When shortly afterward I left the image of Tongoy in the hammock in the Azores and managed to start reading Michaux again, another icy headwind blew when I read the description of the climate of Ecuador, so similar to that of the Azores: “It is difficult to establish the climate of this country. In the altiplanos people tend to say — and it’s fairly accurate — four seasons in one day.”
This happened again and again. I would read Michaux, and the Proustian wind would take me back to the Azores. As, for example, when he describes how he disembarked on the island of Curaçao. The charm he notices there strikes me as identical to that which Tongoy, Rosa, and I felt this February when, arriving from Fayal, we disembarked on the enigmatic island of Pico. Michaux writes, “Nothing so seductive as an island. There is nothing on the planet, I assure you, that looks so like a cloud as an island. Each time we are captivated by it.”
So it is that Ecuador at various points contains clear and somewhat mysterious similarities to our trip to the Azores. I would read Ecuador and a migratory bird or an icy wind would carry me back, leave me in my memories of the Azores: a nearly constant phenomenon of memory. As if this were not enough, I would sometimes come across lines in Michaux that reminded me of — in tribute to Michaux, let us call them intravenous —relations between Tongoy, Rosa, and me: “On this last day in the month of February, a sudden wind carried me mentally to my house in Paris, where I spent a few imaginary hours in the company of my wife and a friend, before returning intact to this steep, straight Ecuador.”
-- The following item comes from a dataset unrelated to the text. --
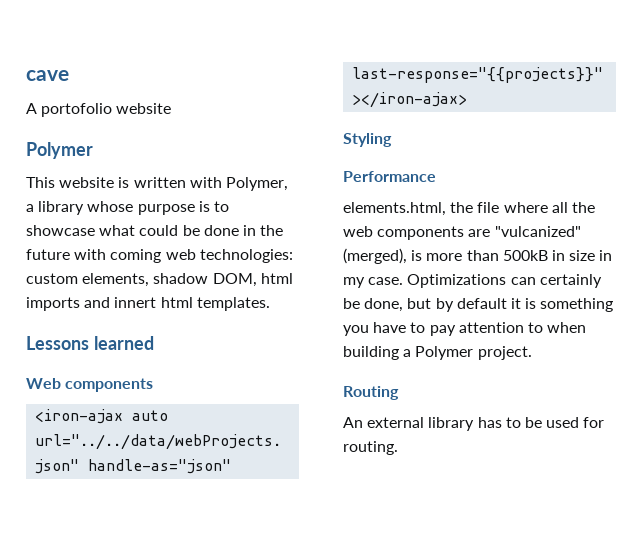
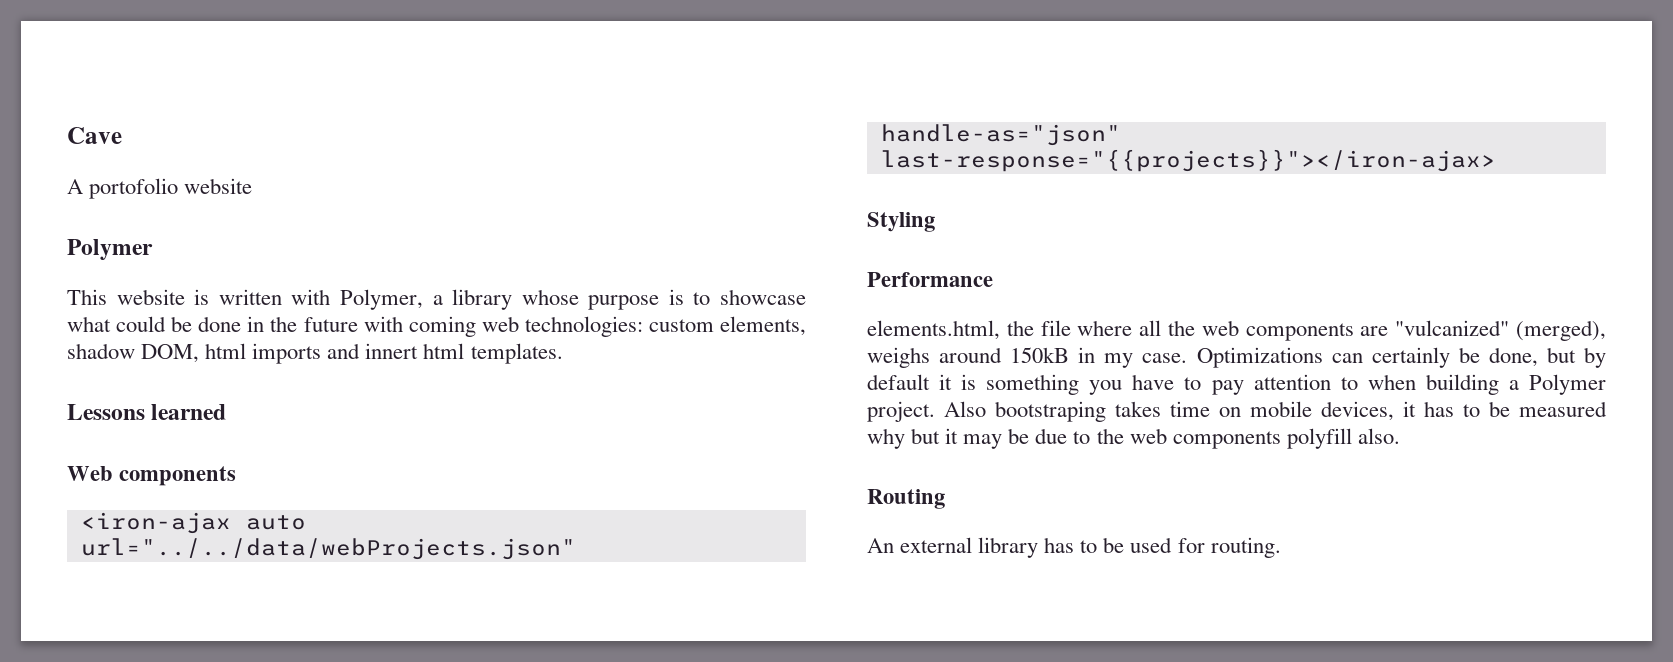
[26,70,69,81] cave -> [67,127,122,144] Cave
[411,250,596,261] is more than 500kB in size -> [867,347,1070,368] weighs around 150kB
(532, 353) none -> [944,401,1607,422] [867,428,1400,449] Also bootstraping takes time on mobile devices, it has to be measured why but it may be due to the web components polyfill also.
Although we went to the Azores on holiday, each of us had another reason to add to the idea of traveling for the sake of it. I was prompted also by my curiosity to see Café Sport, which Tabucchi talks about in The Woman of Porto Pim , Tongoy went because he had always been curious to experience a whaler’s life first hand, and Rosa — who initially was the only one without a special reason apart from being a tourist — also found an additional reason when at the Lisbon Airport she bought a book by one Antonio Caiado—“a secret, hidden writer, like Julien Gracq, who lurks on the island of Pico, in the Azores,” it says on the back cover — and she was so fascinated by the story told in this book that she even planned to locate this “hidden writer” and suggest being his literary agent.